[Records from a dataset]
::::
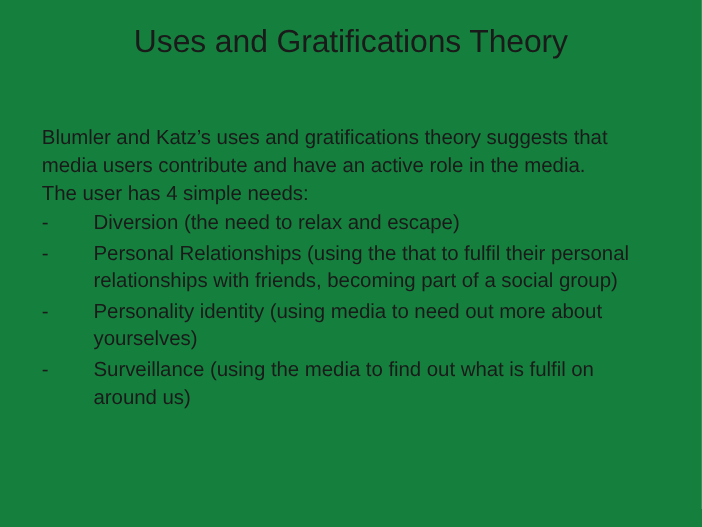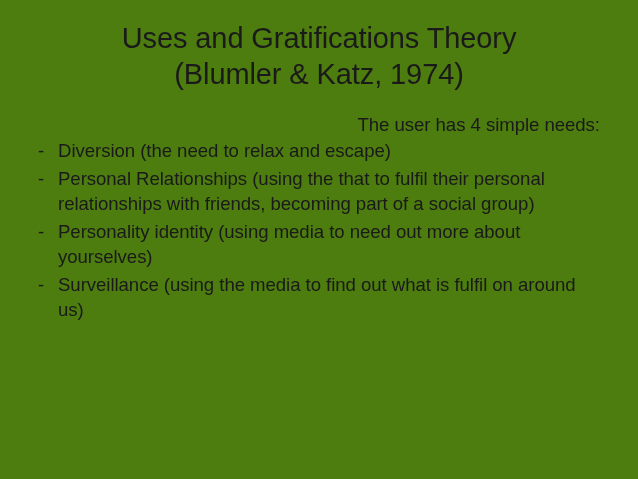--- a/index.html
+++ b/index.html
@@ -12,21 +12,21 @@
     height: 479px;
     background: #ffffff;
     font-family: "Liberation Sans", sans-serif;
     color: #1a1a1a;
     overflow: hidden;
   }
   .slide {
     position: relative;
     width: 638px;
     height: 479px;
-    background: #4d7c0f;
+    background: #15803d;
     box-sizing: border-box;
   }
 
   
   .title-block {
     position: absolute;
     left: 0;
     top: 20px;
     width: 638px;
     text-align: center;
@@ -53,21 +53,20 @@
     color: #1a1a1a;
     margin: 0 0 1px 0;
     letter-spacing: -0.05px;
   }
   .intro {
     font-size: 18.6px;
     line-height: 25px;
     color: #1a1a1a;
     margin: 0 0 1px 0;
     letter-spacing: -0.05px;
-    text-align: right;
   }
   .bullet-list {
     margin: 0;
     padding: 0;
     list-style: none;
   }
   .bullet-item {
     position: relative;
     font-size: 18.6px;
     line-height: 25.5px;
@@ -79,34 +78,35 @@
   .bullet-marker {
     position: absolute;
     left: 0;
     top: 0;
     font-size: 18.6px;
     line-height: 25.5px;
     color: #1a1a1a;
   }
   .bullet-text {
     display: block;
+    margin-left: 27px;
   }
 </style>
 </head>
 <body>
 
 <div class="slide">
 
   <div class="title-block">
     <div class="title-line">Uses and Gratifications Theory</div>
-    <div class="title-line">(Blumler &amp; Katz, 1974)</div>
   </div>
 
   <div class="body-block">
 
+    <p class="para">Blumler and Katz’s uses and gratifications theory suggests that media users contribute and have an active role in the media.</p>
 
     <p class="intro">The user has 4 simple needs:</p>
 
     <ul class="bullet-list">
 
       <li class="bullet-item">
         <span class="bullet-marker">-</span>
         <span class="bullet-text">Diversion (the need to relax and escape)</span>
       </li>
::::
WHAT YOU SHOULD DO – Go through the data above and transcribe it in full, omitting any image.

ANSWER SPACE –
--- a/index.html
+++ b/index.html
@@ -12,21 +12,21 @@
     height: 479px;
     background: #ffffff;
     font-family: "Liberation Sans", sans-serif;
     color: #1a1a1a;
     overflow: hidden;
   }
   .slide {
     position: relative;
     width: 638px;
     height: 479px;
-    background: #4d7c0f;
+    background: #15803d;
     box-sizing: border-box;
   }
 
   
   .title-block {
     position: absolute;
     left: 0;
     top: 20px;
     width: 638px;
     text-align: center;
@@ -53,21 +53,20 @@
     color: #1a1a1a;
     margin: 0 0 1px 0;
     letter-spacing: -0.05px;
   }
   .intro {
     font-size: 18.6px;
     line-height: 25px;
     color: #1a1a1a;
     margin: 0 0 1px 0;
     letter-spacing: -0.05px;
-    text-align: right;
   }
   .bullet-list {
     margin: 0;
     padding: 0;
     list-style: none;
   }
   .bullet-item {
     position: relative;
     font-size: 18.6px;
     line-height: 25.5px;
@@ -79,34 +78,35 @@
   .bullet-marker {
     position: absolute;
     left: 0;
     top: 0;
     font-size: 18.6px;
     line-height: 25.5px;
     color: #1a1a1a;
   }
   .bullet-text {
     display: block;
+    margin-left: 27px;
   }
 </style>
 </head>
 <body>
 
 <div class="slide">
 
   <div class="title-block">
     <div class="title-line">Uses and Gratifications Theory</div>
-    <div class="title-line">(Blumler &amp; Katz, 1974)</div>
   </div>
 
   <div class="body-block">
 
+    <p class="para">Blumler and Katz’s uses and gratifications theory suggests that media users contribute and have an active role in the media.</p>
 
     <p class="intro">The user has 4 simple needs:</p>
 
     <ul class="bullet-list">
 
       <li class="bullet-item">
         <span class="bullet-marker">-</span>
         <span class="bullet-text">Diversion (the need to relax and escape)</span>
       </li>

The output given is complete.